_Work instructions_
Leaving the pictures aside, transcribe every line below exactly.
Start of Data records
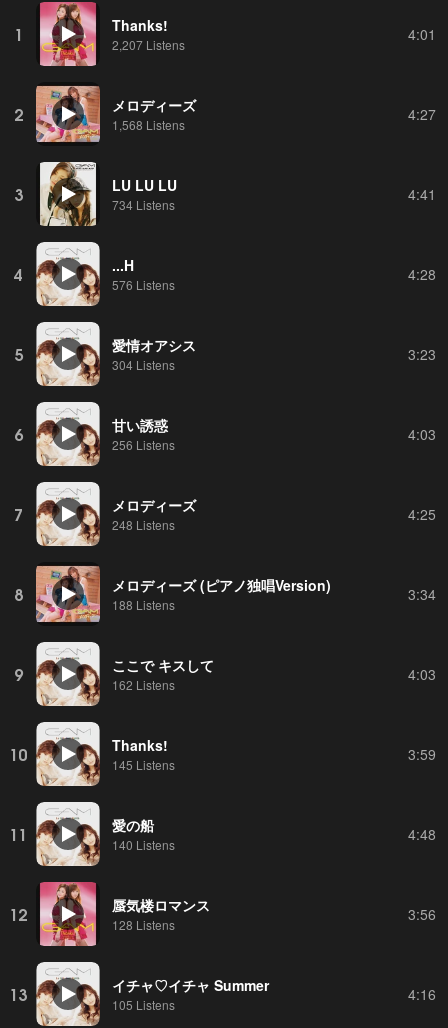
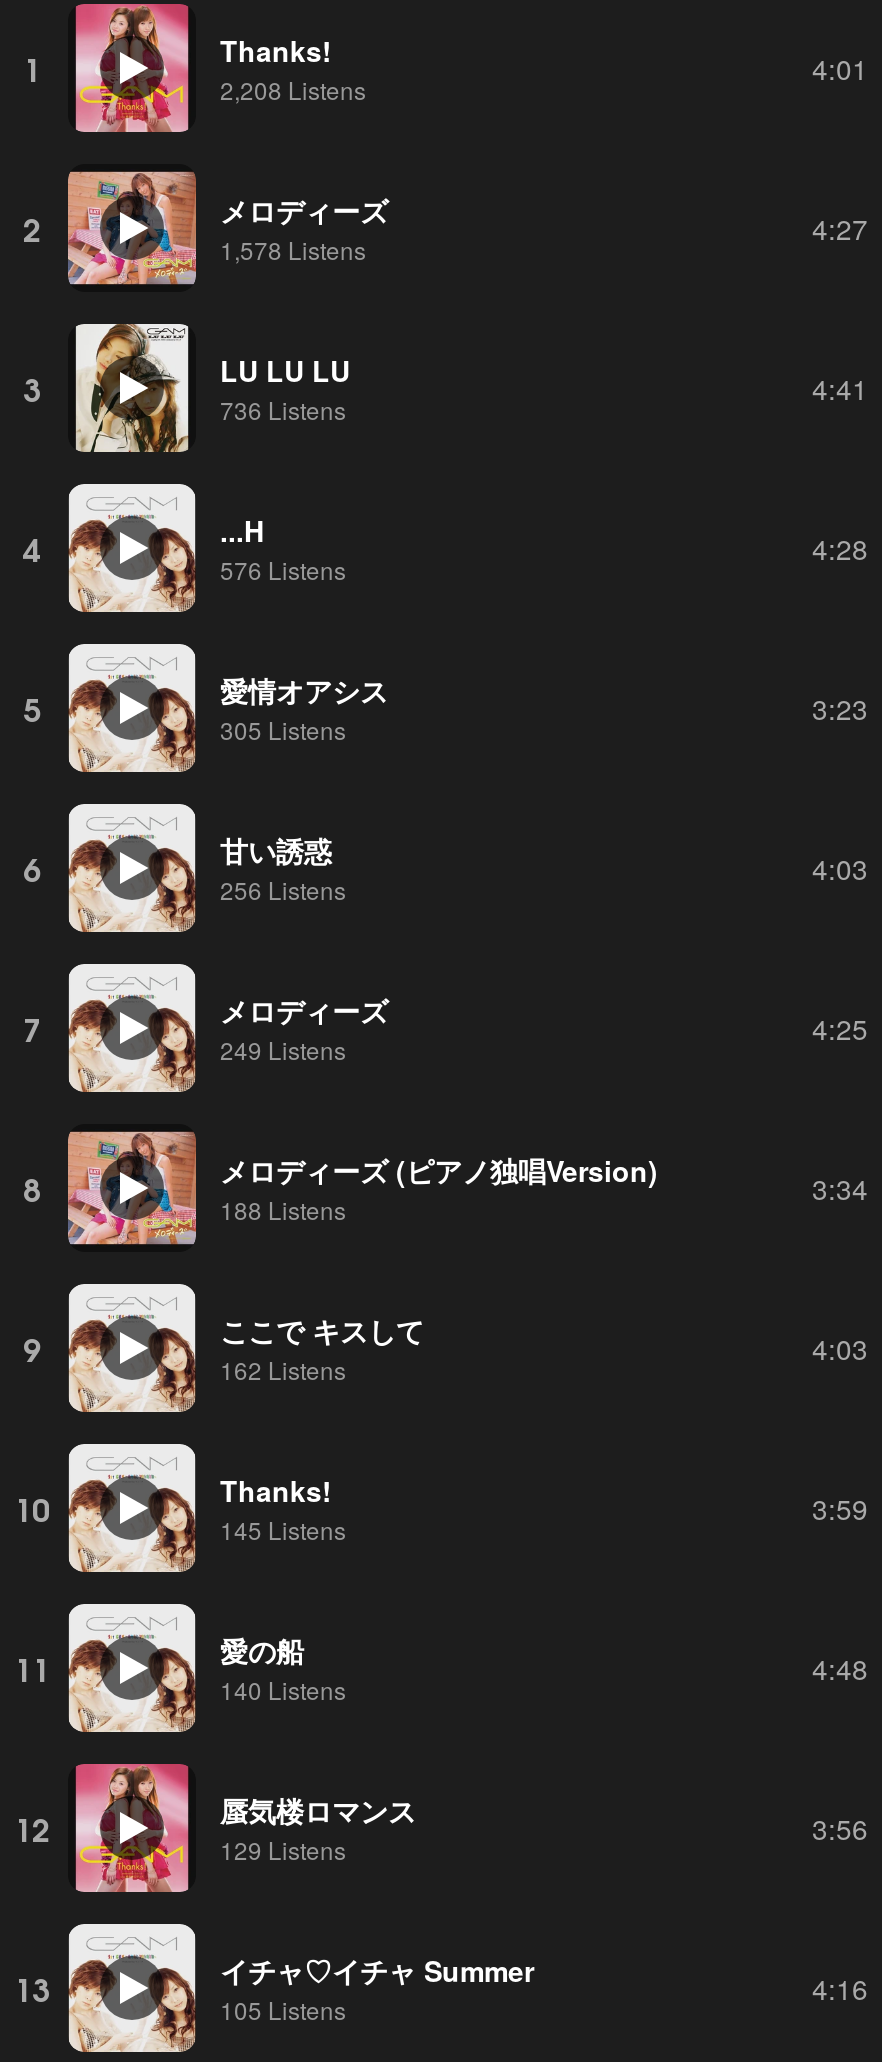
[112,36,185,52] 2,207 Listens -> [220,71,366,105] 2,208 Listens
[112,116,185,132] 1,568 Listens -> [220,231,366,265] 1,578 Listens
[112,196,175,212] 734 Listens -> [220,391,346,425] 736 Listens
[112,356,175,372] 304 Listens -> [220,711,346,745] 305 Listens
[112,516,175,532] 248 Listens -> [220,1031,346,1065] 249 Listens
[112,916,175,932] 128 Listens -> [220,1831,346,1865] 129 Listens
End of Data records
_Result of the task_
[112,36,185,52] 2,207 Listens -> [220,71,366,105] 2,208 Listens
[112,116,185,132] 1,568 Listens -> [220,231,366,265] 1,578 Listens
[112,196,175,212] 734 Listens -> [220,391,346,425] 736 Listens
[112,356,175,372] 304 Listens -> [220,711,346,745] 305 Listens
[112,516,175,532] 248 Listens -> [220,1031,346,1065] 249 Listens
[112,916,175,932] 128 Listens -> [220,1831,346,1865] 129 Listens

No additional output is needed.